- From: Cameron McCormack <cam@mcc.id.au>
- Date: Tue, 20 Mar 2012 11:57:17 +1100
- To: Marcos Caceres <marcosscaceres@gmail.com>
- CC: public-script-coord <public-script-coord@w3.org>
Marcos Caceres: > I don't know what you mean by an object reference to a
"special object"? And clearly, the above code doesn't seems achieve
anything useful… So I'm not able to understand what you want me to
implement there:(
There is no IDL type that has "undefined" as a value, but if you have
for example
interface A {
attribute any data;
};
and you do
myA.data = undefined;
you would expect undefined to come back from getting that property
again. (Assuming all the property does is return what was set to it
before!)
When JS values are passed to something expecting "any", it must
determine what the actual IDL type it will be converting it to is. If
you pass a JS Number it will choose the IDL double type, if you pass a
JS object reference, it will choose the IDL object type. Because there
is no IDL type that natively has a value meaning "undefined", I chose to
convert JS undefined values to an IDL object value which is a reference
to a unique (internal) object that represents the JS undefined value.
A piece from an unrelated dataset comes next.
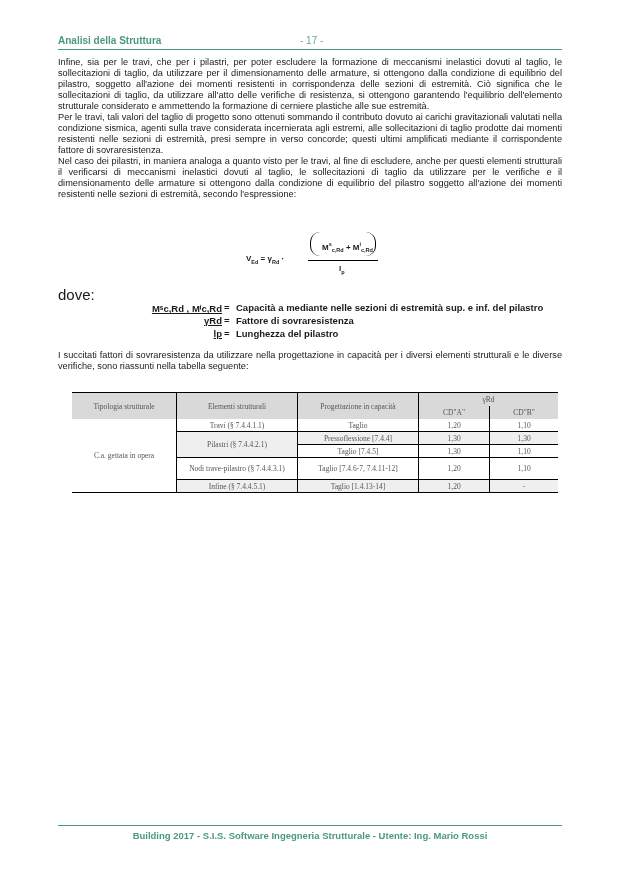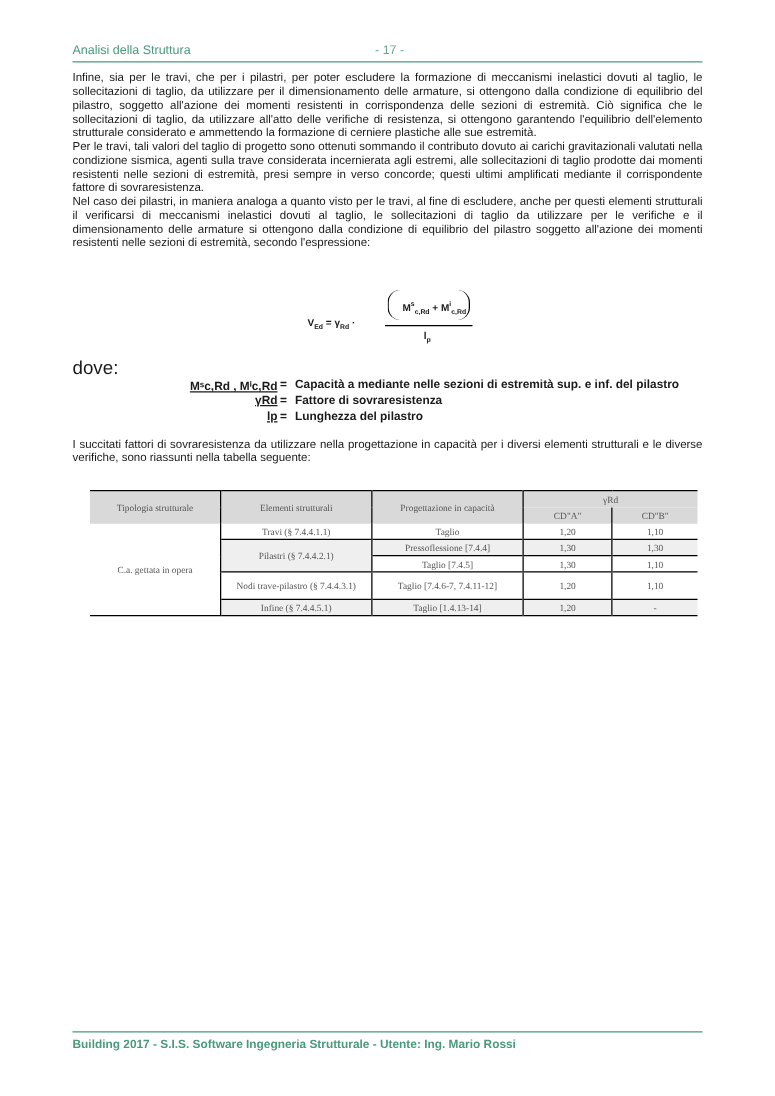"Analisi della Struttura" .header .title { font-weight: normal -> bold }
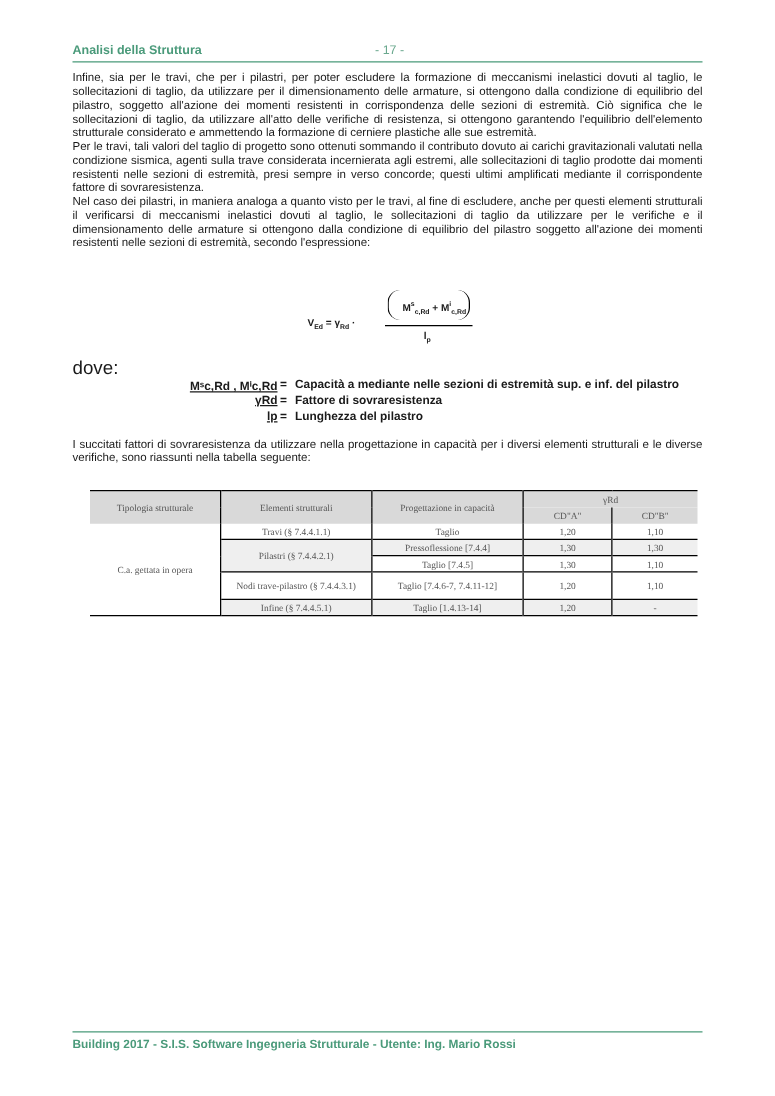"Building 2017 - S.I.S. Software" .footer .txt { text-align: none -> center }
When converting from an IDL object type back to a JS value, if the
object reference is to this unique object than JS is handed back an
actual undefined value again.
There shouldn't be a way to observe this special object value. It's
kind of a convenience (for me) to avoid adding a whole new type to the
IDL that has "undefined" as one of its real values.
> Also, it's confusing that the algorithm is not written in terms of types (i.e., values derived from Type(x) in ECMAScript). If it was, may make things a bit more clear.
You might be right, but I think it is reasonably clear what "A Boolean
value" means with regard to ECMAScript values.